We live in a new golden age. Tech billionaires, who believe they will be heroic conquerors in a different age, are seizing control of our economy, our media, and our politics.

Most Americans feel that they have little say in shaping their own or their children’s futures. This has contributed to anger, resentment and desperate cynicism in places across our nation.

No nation can survive with islands of prosperity and seas of despair.

Professor Gabriel Zucman has shown that the concentration of wealth today is at its highest levels in our nation’s history. About 19 billionaires own $3.4 trillion, equivalent to 12.5% ​​of all goods and services produced in the United States in one year. That’s nearly three times what the richest Americans were worth relative to the size of the economy at the height of the Gilded Age.

Senator Bernie Sanders (I-VT) speaks next to Rep. Ro Khanna (D-CA) at a town hall event on February 20, 2026 in Stanford, California. The city council focused on taxing billionaires and the future of artificial intelligence. (Photo by Benjamin Fanjoy/Getty Images)

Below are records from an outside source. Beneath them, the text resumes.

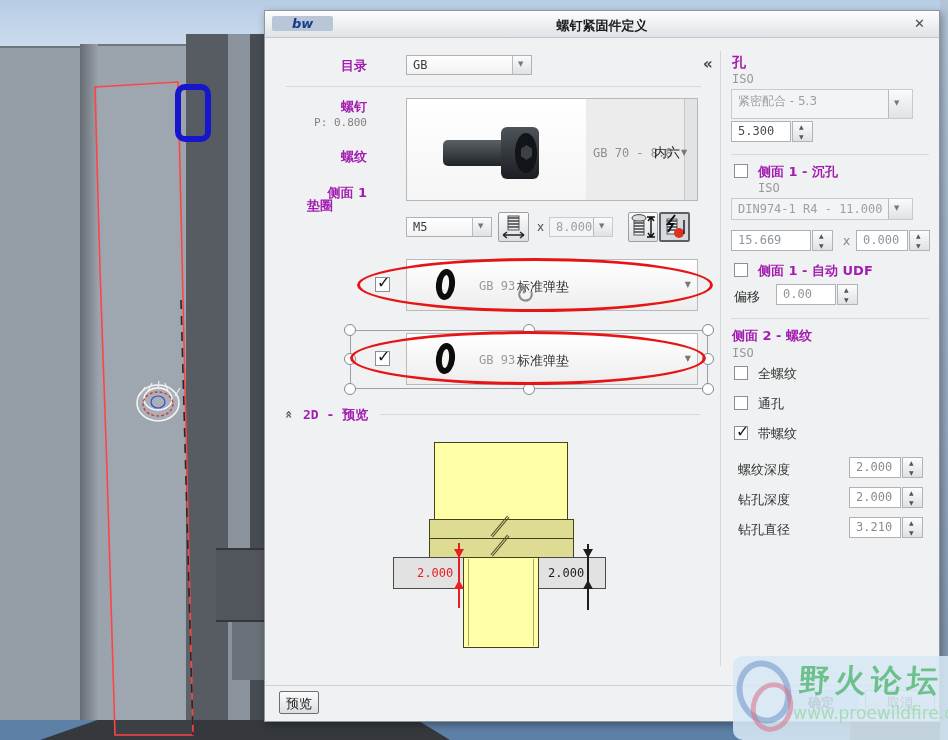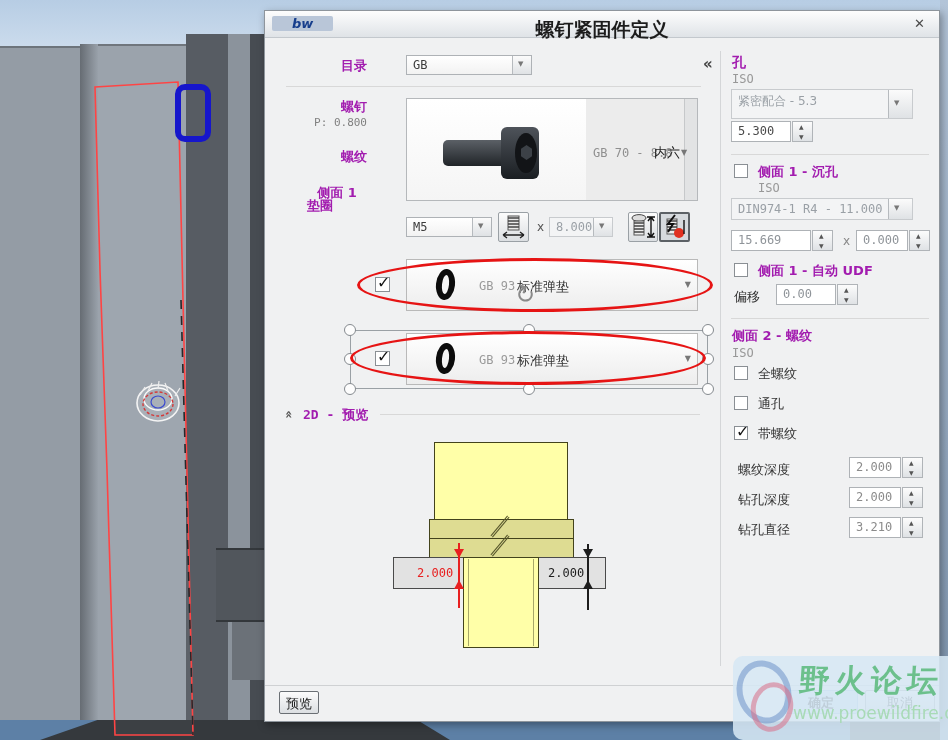--- a/index.html
+++ b/index.html
@@ -21,21 +21,21 @@
   #bg-bottom-band { left:0; top:720px; width:948px; height:20px; background:#5d80a6; }
   #bg-bottom-dark { left:40px; top:720px; width:410px; height:20px; background:#35393d; clip-path:polygon(0 100%,14% 0,92% 0,100% 100%); }
   #bg-bottom-dark2 { left:850px; top:722px; width:98px; height:18px; background:#3c4146; }
   #bg-right-strip { left:940px; top:0; width:8px; height:740px; background:linear-gradient(#b3c4d8,#7d93ac); }
   #bg-svg { left:0; top:0; }
 
   
   #dlg { left:264px; top:10px; width:676px; height:712px; background:#f0f1f2; border:1px solid #8e959c; box-shadow:2px 3px 8px rgba(0,0,0,.35); }
   #titlebar { left:0; top:0; width:100%; height:27px; background:linear-gradient(#fdfdfd,#dfe3e7); border-bottom:1px solid #c3c8cd; }
   #logo { left:7px; top:5px; font-size:13px; font-weight:bold; font-style:italic; color:#173e8c; background:#b9c6d8; padding:0 20px; border-radius:2px; }
-  #dlg-title { left:0; top:6px; width:100%; text-align:center; font-size:19px; font-weight:bold; color:#1c1c1c; }
+  #dlg-title { left:0; top:6px; width:100%; text-align:center; font-size:13px; font-weight:bold; color:#1c1c1c; }
   #close-x { right:9px; top:5px; width:16px; height:16px; color:#4a4a4a; font-weight:bold; font-size:13px; cursor:default; }
   #close-x::after { content:"✕"; }
 
   .lbl-b { font-size:13px; font-weight:bold; color:#a21caf; }
   .lbl-g { font-size:11px; color:#808080; }
   .mono { font-family:"DejaVu Sans Mono","Liberation Mono",monospace; }
 
   
   .combo { background:linear-gradient(#ffffff,#f2f2f2); border:1px solid #aeb2b6; }
   .combo .val { position:absolute; left:6px; top:2px; font-size:12px; color:#3c3c3c; }
@@ -134,21 +134,21 @@
     <span class="abs lbl-b" style="left:52px;top:46px;width:50px;text-align:right;">目录</span>
     <div class="abs combo" style="left:141px;top:44px;width:126px;height:20px;">
       <span class="val mono">GB</span>
       <span class="cbtn"></span>
     </div>
     <div class="abs hline" style="left:21px;top:75px;width:415px;"></div>
 
     <span class="abs lbl-b" style="left:52px;top:87px;width:50px;text-align:right;">螺钉</span>
     <span class="abs lbl-g mono" style="left:22px;top:105px;width:80px;text-align:right;">P: 0.800</span>
     <span class="abs lbl-b" style="left:52px;top:137px;width:50px;text-align:right;">螺纹</span>
-    <span class="abs lbl-b" style="left:42px;top:173px;width:60px;text-align:center;">侧面 1</span>
+    <span class="abs lbl-b" style="left:42px;top:173px;width:60px;text-align:right;">侧面 1</span>
     <span class="abs lbl-b" style="left:42px;top:186px;width:60px;text-align:left;">垫圈</span>
 
     <div class="abs" style="left:141px;top:87px;width:292px;height:103px;border:1px solid #b5b8bb;background:linear-gradient(#ffffff,#f5f5f5);">
       <div class="abs" style="left:179px;top:0;width:99px;height:101px;background:#ececec;"></div>
       <div class="abs" style="right:0;top:0;width:13px;height:101px;background:#e2e3e4;border-left:1px solid #c6c8ca;"></div>
 
       <div>
         <div class="abs" style="left:36px;top:41px;width:62px;height:26px;border-radius:5px 0 0 5px;background:linear-gradient(#5b6066,#202428);"></div>
         <div class="abs" style="left:94px;top:28px;width:38px;height:52px;border-radius:6px;background:linear-gradient(#4e535a,#1a1e22);"></div>
         <div class="abs" style="left:108px;top:34px;width:22px;height:40px;border-radius:50%;background:#121417;"></div>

Sen. Bernie Sanders, D-Vermont, speaks next to Rep. Ro Khanna, D-Calif., at a town hall event on February 20, 2026, in Stanford, California. (Benjamin Fanjoy/Getty Images)

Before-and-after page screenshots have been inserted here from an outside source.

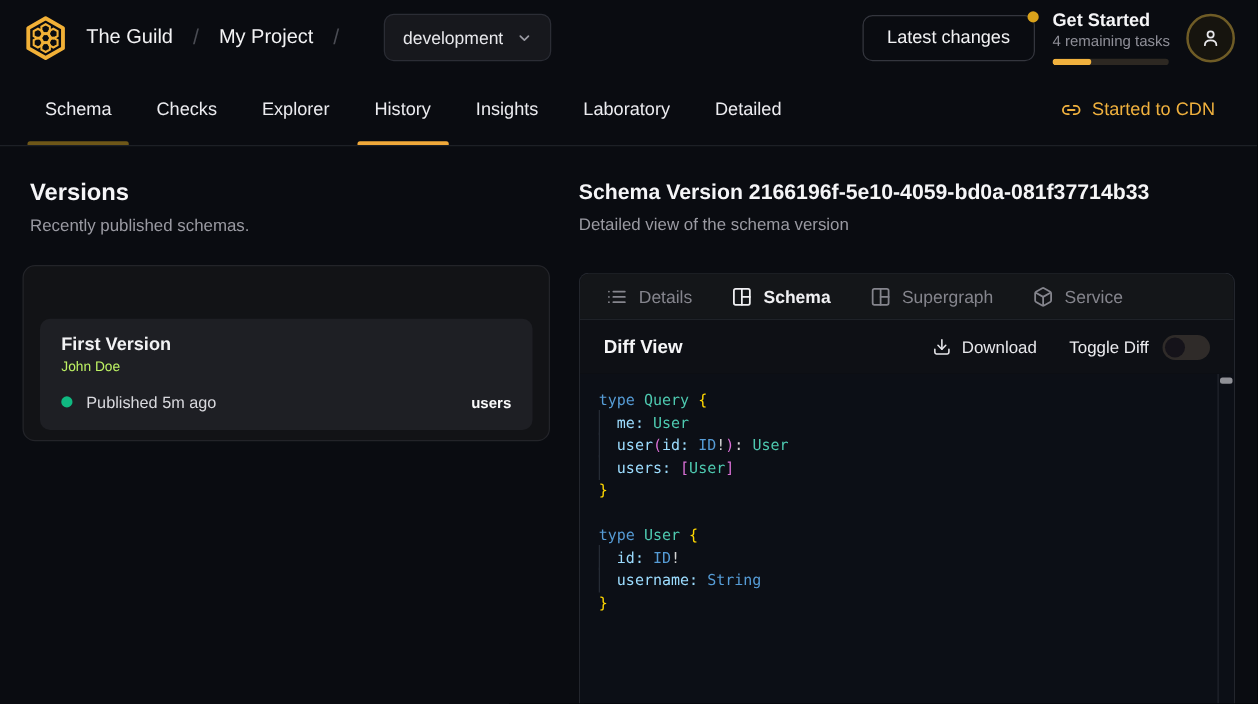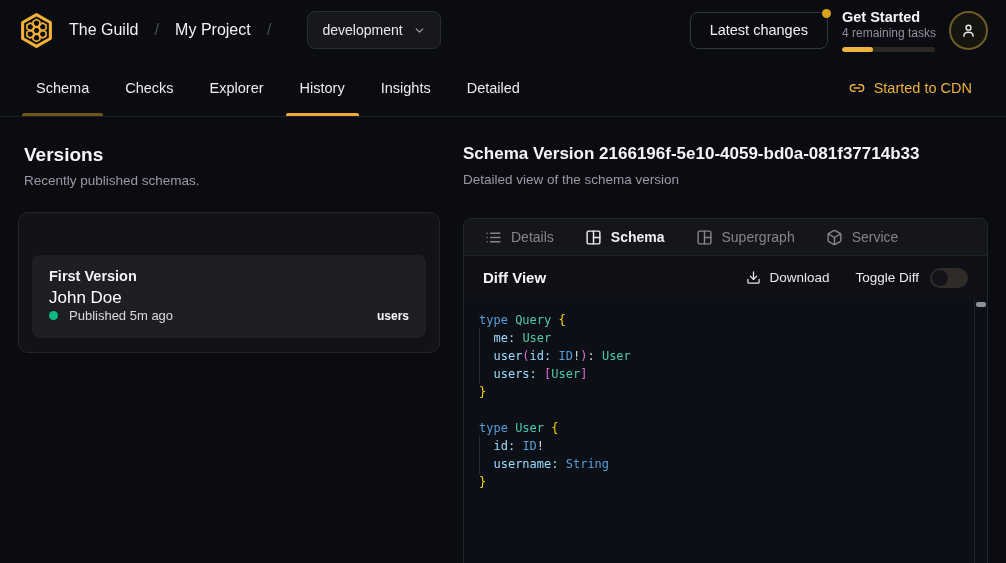--- a/index.html
+++ b/index.html
@@ -30,22 +30,22 @@
   .nav-tab.active .under { background:#f0a93a; }
   .cdn-link { margin-left:auto; margin-right:34px; display:flex; align-items:center; gap:9px; color:#f0b13e; font-size:14.5px; font-weight:500; cursor:pointer; }
 
   
   .versions-head { position:absolute; left:24px; top:144px; }
   .versions-title { font-size:19px; font-weight:700; color:#f5f5f7; }
   .versions-sub { font-size:13.5px; color:#9a9aa2; margin-top:7px; }
   .versions-card { position:absolute; left:18px; top:212px; width:422px; height:141px; background:#121316; border:1px solid #232429; border-radius:10px; padding:42px 13px 12px 13px; }
   .version-item { background:#1e1f24; border-radius:8px; padding:13px 17px 15px 17px; cursor:pointer; }
   .vi-name { font-size:14.5px; font-weight:600; color:#f2f2f4; }
-  .vi-author { font-size:17px; color:#ffffff; margin-top:4px; }
-  .vi-row { display:flex; align-items:center; margin-top:0; }
+  .vi-author { font-size:11px; color:#bef264; margin-top:4px; }
+  .vi-row { display:flex; align-items:center; margin-top:14px; }
   .vi-dot { width:9px; height:9px; border-radius:50%; background:#10b981; margin-right:11px; }
   .vi-status { font-size:13px; color:#d9d9de; }
   .vi-service { margin-left:auto; font-size:12px; font-weight:700; color:#fafafa; }
 
   
   .detail-head { position:absolute; left:463px; top:144px; width:530px; }
   .detail-title { font-size:17px; font-weight:700; color:#f5f5f7; white-space:nowrap; }
   .detail-sub { font-size:13.5px; color:#9a9aa2; margin-top:8px; }
   .detail-panel { position:absolute; left:463px; top:218px; width:525px; height:345px; border:1px solid #23262d; border-bottom:none; border-radius:8px 8px 0 0; display:flex; flex-direction:column; overflow:hidden; }
   .detail-tabs { height:36px; background:#141619; display:flex; align-items:center; padding-left:21px; gap:31px; flex:none; }
@@ -144,20 +144,23 @@
         <span>Explorer</span>
       </div>
     <div class="nav-tab active">
         <span>History</span>
         <span class="under"></span>
       </div>
     <div class="nav-tab">
         <span>Insights</span>
       </div>
     <div class="nav-tab">
+        <span>Laboratory</span>
+      </div>
+    <div class="nav-tab">
         <span>Detailed</span>
       </div>
     <div class="cdn-link">
       <span>
         <svg width="16" height="16" viewBox="0 0 24 24" fill="none" stroke="#f0b13e" stroke-width="2.2" stroke-linecap="round" stroke-linejoin="round">
             <path d="M9 17H7A5 5 0 0 1 7 7h2"></path>
             <path d="M15 7h2a5 5 0 1 1 0 10h-2"></path>
             <line x1="8" y1="12" x2="16" y2="12"></line>
           </svg>
       </span>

Extreme wealth forms an unholy alliance with power, creating two levels of justice and stripping ordinary citizens of an equal voice in our democratic experience.

We see the future from here. We know what’s coming in a way that most D.C. politicians and bureaucrats can’t see. The question we must ask ourselves is: What kind of future will we build? Will this future be just for tech moguls or for all of us?

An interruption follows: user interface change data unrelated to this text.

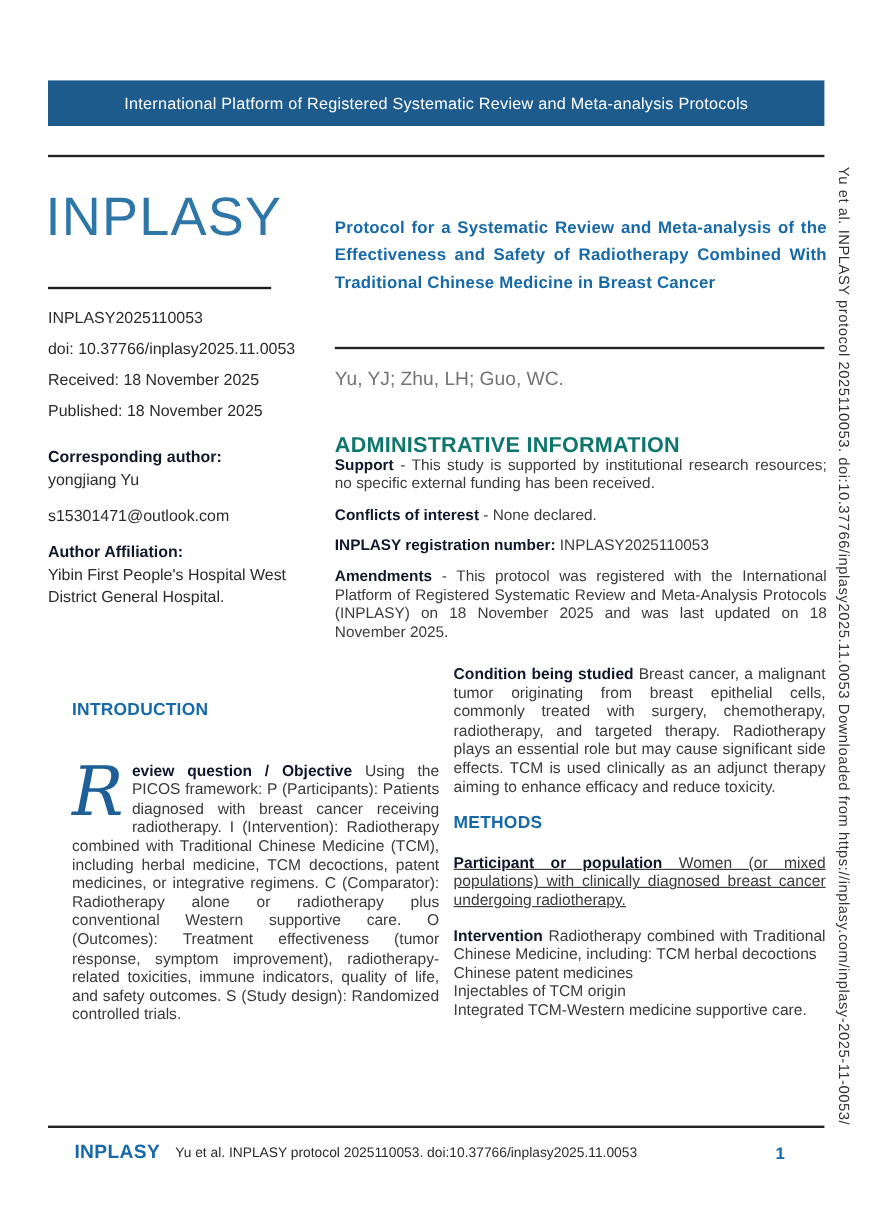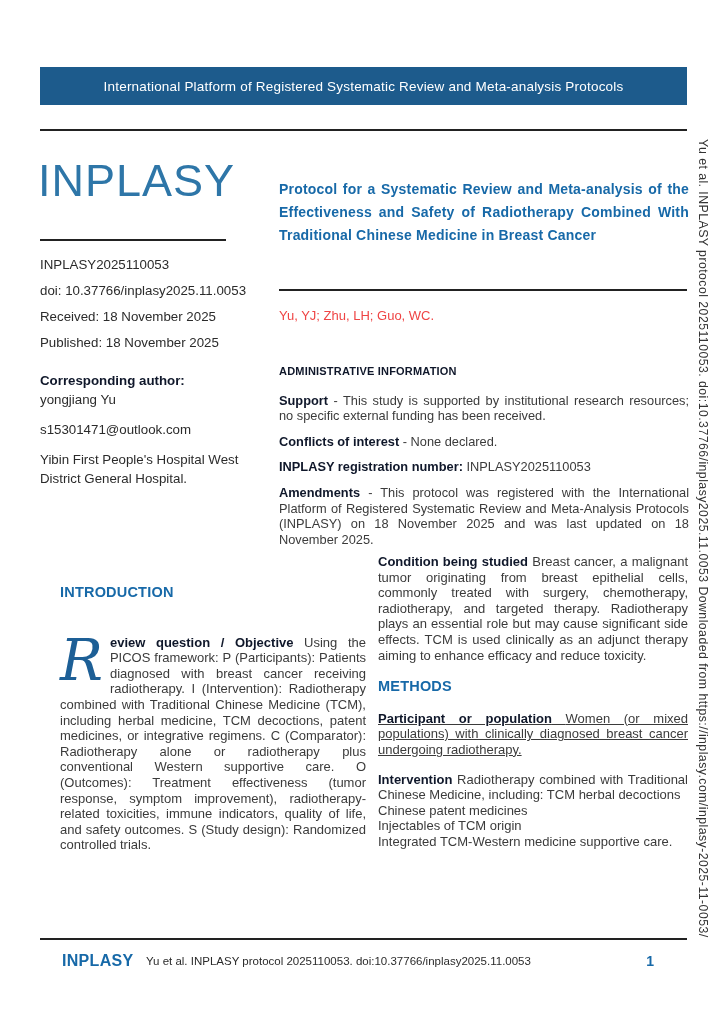--- a/index.html
+++ b/index.html
@@ -36,37 +36,37 @@
   }
 
   .title {
     position:absolute; left:279px; top:178px; width:410px;
     font-size:14px; font-weight:bold; color:#1769a8;
     line-height:23px; text-align:justify; letter-spacing:.2px;
   }
 
   .authors {
     position:absolute; left:279px; top:308px;
-    font-size:13px; color:#ef4444;
+    font-size:16px; color:#737373;
   }
 
   .contact {
     position:absolute; left:40px; top:371px; width:236px;
     font-size:13.3px; line-height:19px; color:#2b2b2b;
   }
   .contact .gap { height:11px; }
 
   .blue-label { color:#0f172a; font-weight:bold; }
 
   .admin {
     position:absolute; left:279px; top:364px; width:410px;
     font-size:12.8px; line-height:15.6px; color:#3b3b3b;
   }
   .admin h2 {
-    font-size:11px; color:#0f172a; letter-spacing:.2px; margin-bottom:13px;
+    font-size:18px; color:#0f766e; letter-spacing:.2px; 
   }
   .admin p { margin-bottom:10px; text-align:justify; }
 
   .col-left {
     position:absolute; left:60px; top:585px; width:306px;
     font-size:13px; line-height:15.6px; text-align:justify; color:#3b3b3b;
   }
   .col-right {
     position:absolute; left:378px; top:554px; width:310px;
     font-size:13px; line-height:15.6px; text-align:justify; color:#3b3b3b;
@@ -133,20 +133,21 @@
   <h1 class="title">Protocol for a Systematic Review and Meta-analysis of the Effectiveness and Safety of Radiotherapy Combined With Traditional Chinese Medicine in Breast Cancer</h1>
   <div class="rule rule-authors"></div>
   <div class="authors">Yu, YJ; Zhu, LH; Guo, WC.</div>
 
   <div class="contact">
     <div class="blue-label">Corresponding author:</div>
     <div>yongjiang Yu</div>
     <div class="gap"></div>
     <div>s15301471@outlook.com</div>
     <div class="gap"></div>
+    <div class="blue-label">Author Affiliation:</div>
     <div>Yibin First People's Hospital West District General Hospital.</div>
   </div>
 
   <div class="admin">
     <h2>ADMINISTRATIVE INFORMATION</h2>
 
     <p><span class="blue-label">Support</span><span> -  </span><span>This study is supported by institutional research resources; no specific external funding has been received.</span></p>
 
 
     <p><span class="blue-label">Conflicts of interest</span><span> - </span><span>None declared.</span></p>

We held this town hall at the center of this concentration of wealth Artificial intelligence innovation. A 50-mile radius around my district that includes Stanford, Apple, Google, Nvidia, Broadcom, and Tesla is worth more than $18 trillion. Its market capitalization is approximately one-third of the entire US stock market. A third of our nation’s wealth stems from here and in the area surrounding Congress.

Rep. Ro Khanna (D-CA) sits at a town hall event on February 20, 2026 in Stanford, California.

Rep. Ro Khanna, Democrat of California, sits at a town hall event on February 20, 2026 in Stanford, California. The theme of the town hall was “Who Controls Al’s Future: The Few or the People?” (Benjamin Fanjoy/Getty Images)

We see the future from here. We know what’s coming in a way that most D.C. politicians and bureaucrats can’t see. The question we must ask ourselves: What kind of future will we build? Will this future be just for tech moguls or for all of us?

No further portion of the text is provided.